La nécessité d’agir dans l’intérêt public (stabilité financière, protection des déposants)
Enfin, une mesure de résolution n’est prise que si elle est jugée nécessaire dans l’intérêt public. Cela signifie que la résolution doit être préférable à une procédure normale d’insolvabilité pour atteindre les objectifs de la résolution, tels que :
- Assurer la continuité des fonctions critiques de l’établissement.
- Éviter des effets négatifs importants sur la stabilité financière, notamment en prévenant la contagion.
- Protéger les fonds publics en minimisant le recours à un soutien financier public exceptionnel.
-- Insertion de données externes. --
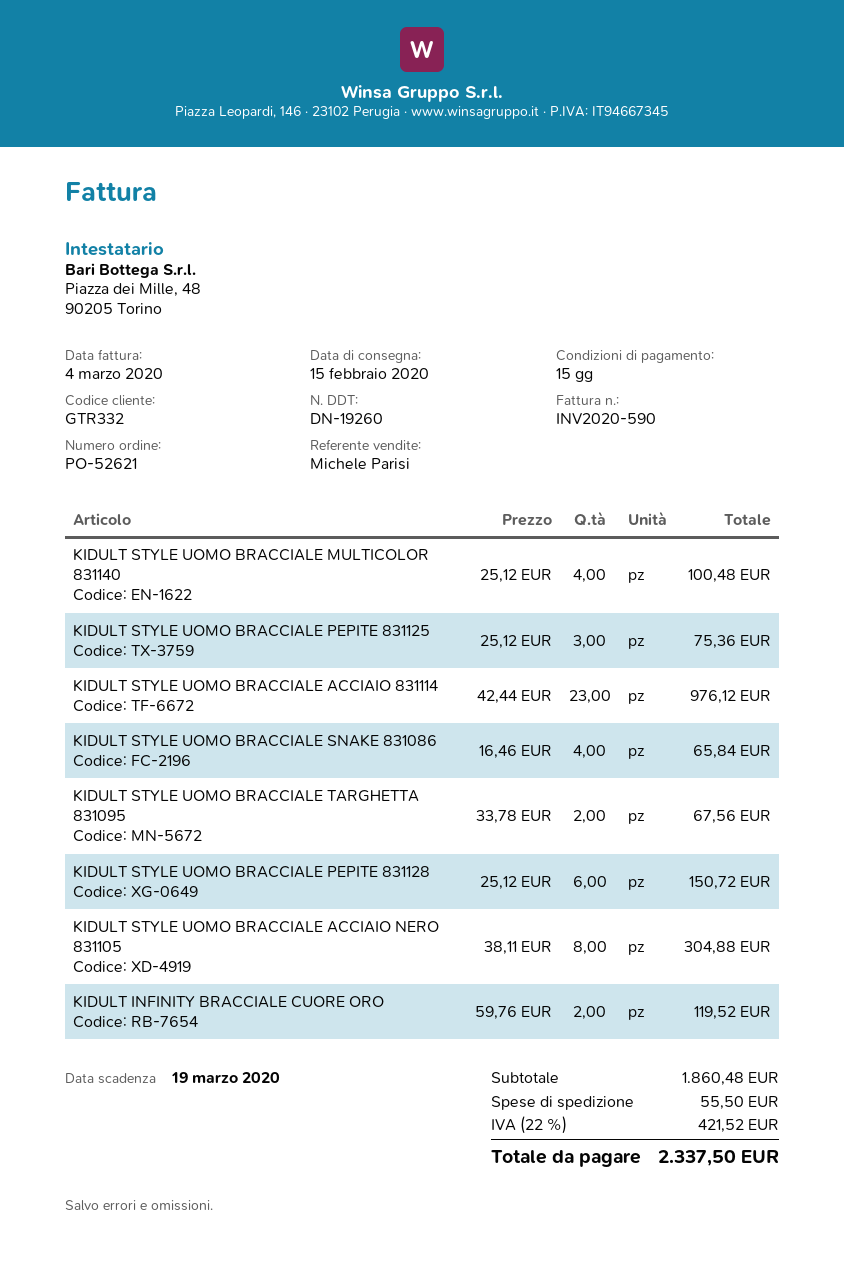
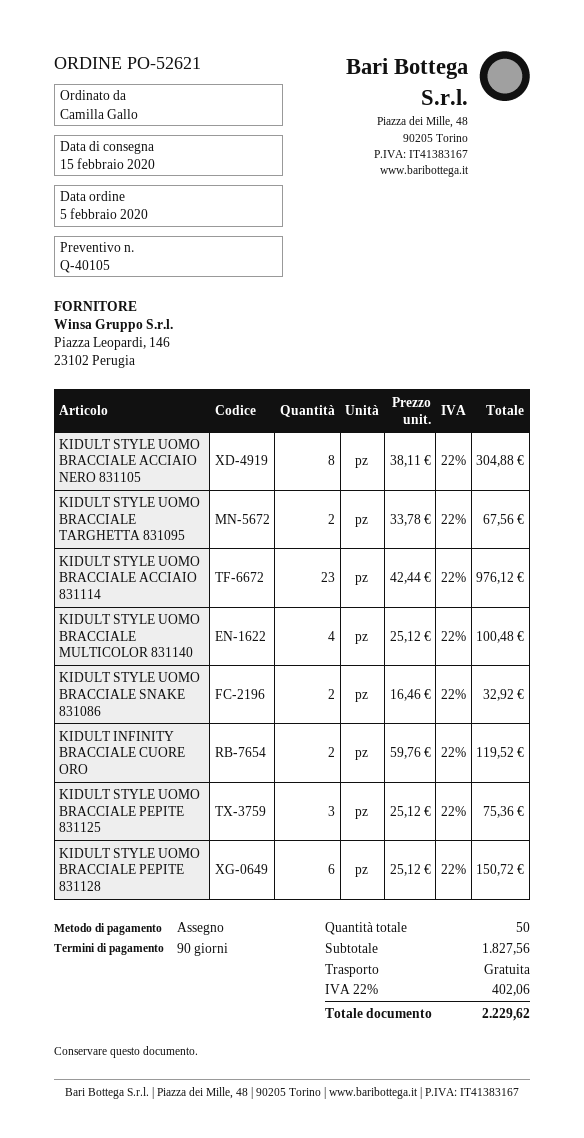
payment terms: 15 days -> 90 days
KIDULT STYLE UOMO BRACCIALE SNAKE 831086: 4 x 16.46 = 65.84 -> 2 x 16.46 = 32.92
subtotal: 1860.48 -> 1827.56
shipping: 55.50 -> 0.00
tax: 22% = 421.52 -> 22% = 402.06
total: 2337.50 -> 2229.62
- Protéger les déposants couverts et les investisseurs dans le cadre des systèmes de garantie.
Si une procédure normale d’insolvabilité permet d’atteindre ces objectifs de manière équivalente sans faire peser de risques supplémentaires sur la stabilité financière, alors la résolution n’est pas considérée comme étant dans l’intérêt public.
L’étape cruciale de la valorisation indépendante de la banque
Avant de prendre toute mesure de résolution, et même avant de décider la dépréciation ou la conversion d’instruments de capital, l’article 36 de la BRRD impose qu’une valorisation « juste, prudente et réaliste » des actifs et des passifs de l’établissement soit effectuée. Cette valorisation doit être réalisée par une personne indépendante de toute autorité publique et de l’établissement lui-même, afin d’assurer son objectivité.
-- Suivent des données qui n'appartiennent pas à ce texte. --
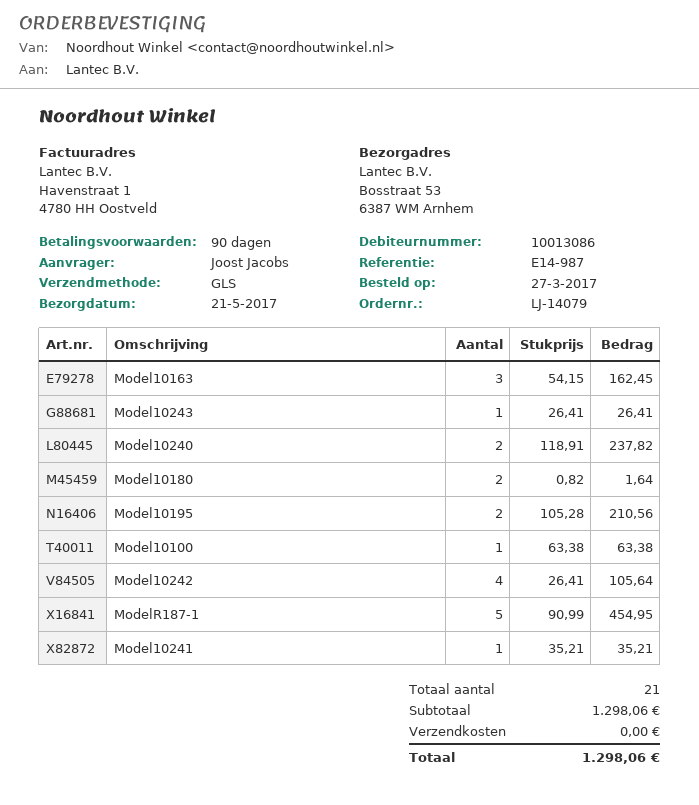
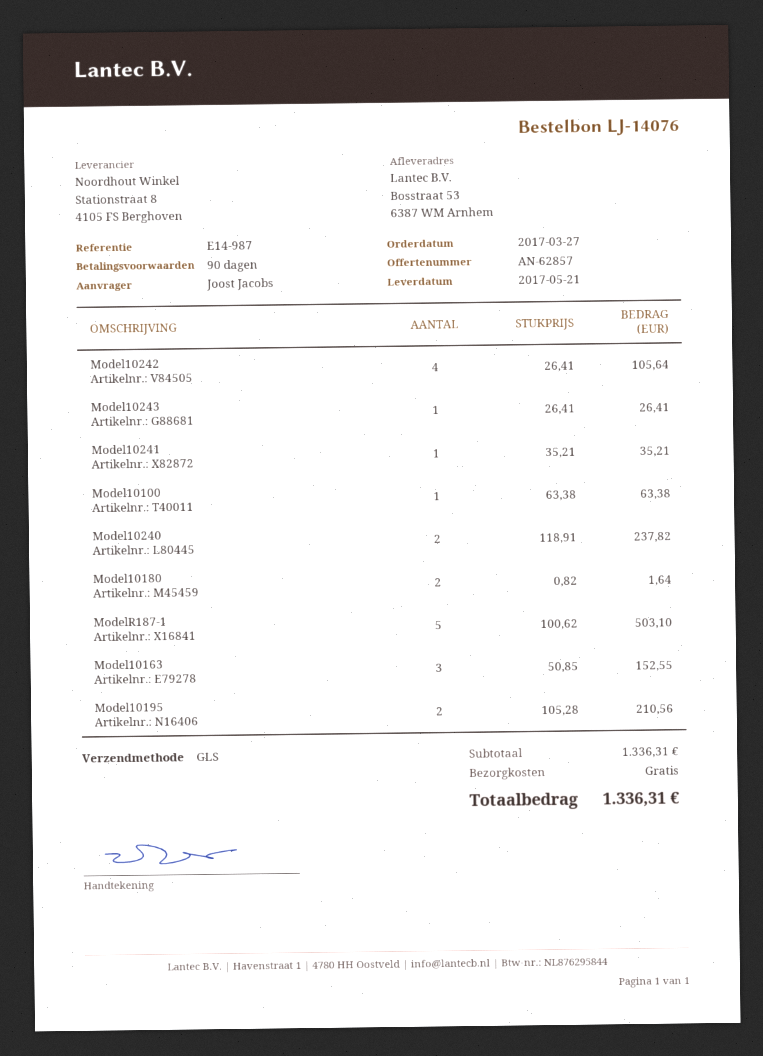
order number: LJ-14079 -> LJ-14076
Model10163: 3 x 54.15 = 162.45 -> 3 x 50.85 = 152.55
ModelR187-1: 5 x 90.99 = 454.95 -> 5 x 100.62 = 503.10
subtotal: 1298.06 -> 1336.31
total: 1298.06 -> 1336.31

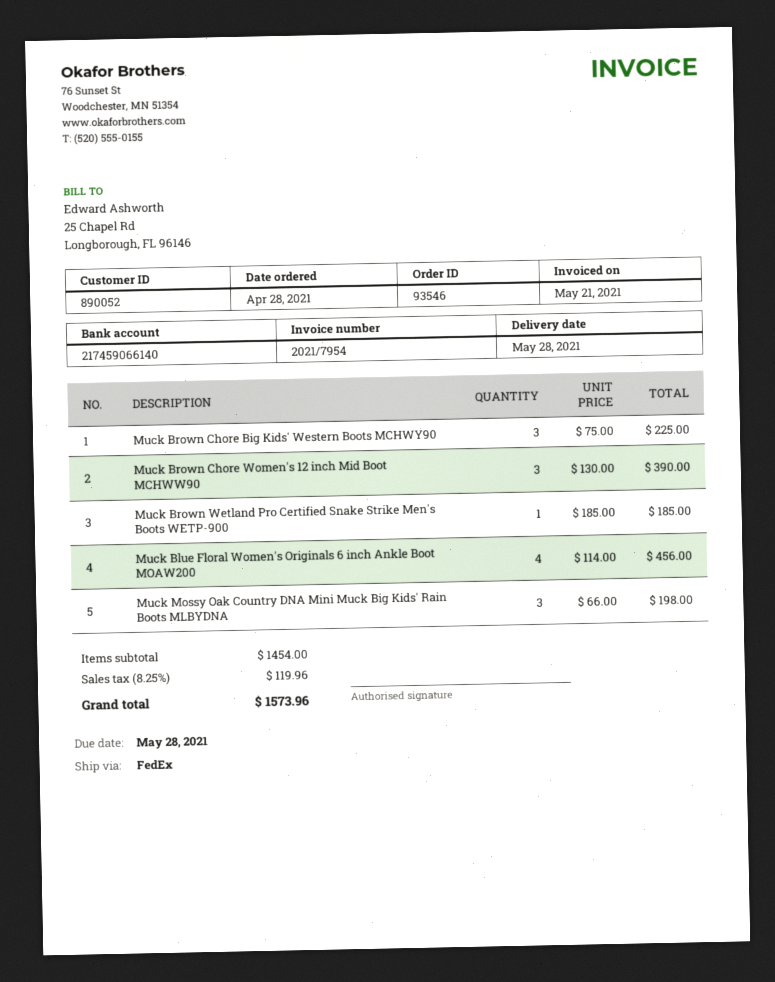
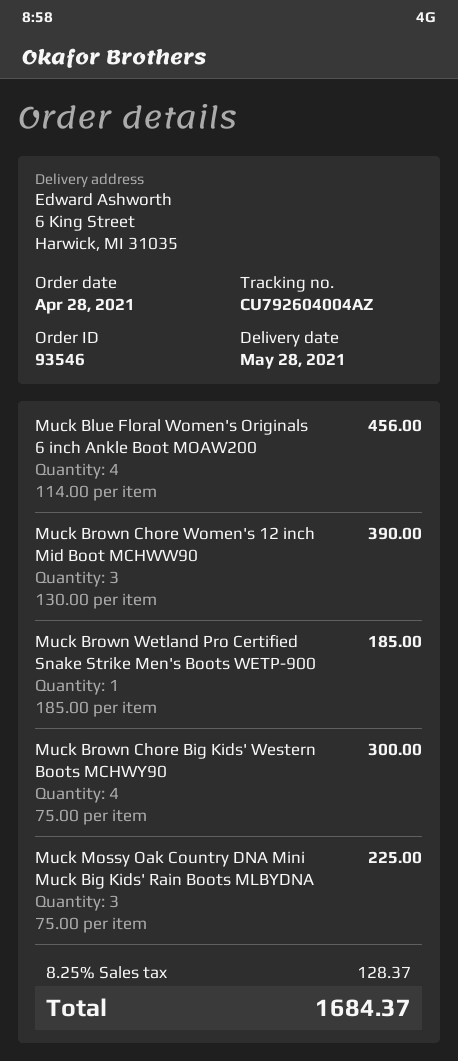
Muck Brown Chore Big Kids' Western Boots MCHWY90: 3 x 75.00 = 225.00 -> 4 x 75.00 = 300.00
Muck Mossy Oak Country DNA Mini Muck Big Kids' Rain Boots MLBYDNA: 3 x 66.00 = 198.00 -> 3 x 75.00 = 225.00
tax: 8.25% = 119.96 -> 8.25% = 128.37
total: 1573.96 -> 1684.37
L’objectif de cette valorisation est multiple :
- Éclairer la décision sur la réunion des conditions de résolution.
- Déterminer l’ampleur des pertes à absorber et le niveau de recapitalisation nécessaire.
- Guider le choix des instruments de résolution à appliquer et leur calibrage (par exemple, le montant des engagements à convertir en cas de bail-in).
- S’assurer du respect du principe selon lequel aucun créancier ne doit subir de pertes plus importantes que celles qu’il aurait subies en cas de liquidation selon une procédure d’insolvabilité normale (« No Creditor Worse Off » – NCWO).
En cas d’urgence, une valorisation provisoire peut être effectuée par l’autorité de résolution, qui devra être suivie dès que possible par une valorisation définitive et indépendante. Cette valorisation provisoire peut inclure une marge pour pertes supplémentaires afin de tenir compte des incertitudes.
Les instruments de résolution prévus par la BRRD
Une fois les conditions de résolution remplies et la valorisation effectuée, l’autorité de résolution dispose d’une boîte à outils, définie principalement aux articles 37 à 55 de la BRRD, pour gérer la défaillance de l’établissement. L’objectif est de choisir l’instrument ou la combinaison d’instruments la plus appropriée pour atteindre les objectifs de résolution de manière efficace.
Le pouvoir de dépréciation et conversion des instruments de capital (CET1, AT1, T2)
Avant ou en même temps que l’application d’autres instruments de résolution, l’article 59 de la BRRD confère aux autorités de résolution le pouvoir de déprécier la valeur nominale des instruments de fonds propres et des engagements éligibles, ou de les convertir en instruments de fonds propres de base de catégorie 1 (CET1). Cette mesure vise à absorber les pertes et à recapitaliser la banque. L’ordre d’absorption des pertes est strict : d’abord les instruments de CET1 (actions ordinaires), puis les instruments de fonds propres additionnels de catégorie 1 (AT1), et enfin les instruments de fonds propres de catégorie 2 (T2). Cette hiérarchie vise à s’assurer que les actionnaires et les détenteurs d’instruments de capital plus risqués sont les premiers à contribuer à l’absorption des pertes avant que les autres créanciers ne soient affectés, et notamment avant tout recours à l’instrument de renflouement interne sur d’autres passifs. Le SRMR, en son article 21, détaille également les conditions de cette dépréciation et conversion pour les entités relevant du Mécanisme de Résolution Unique.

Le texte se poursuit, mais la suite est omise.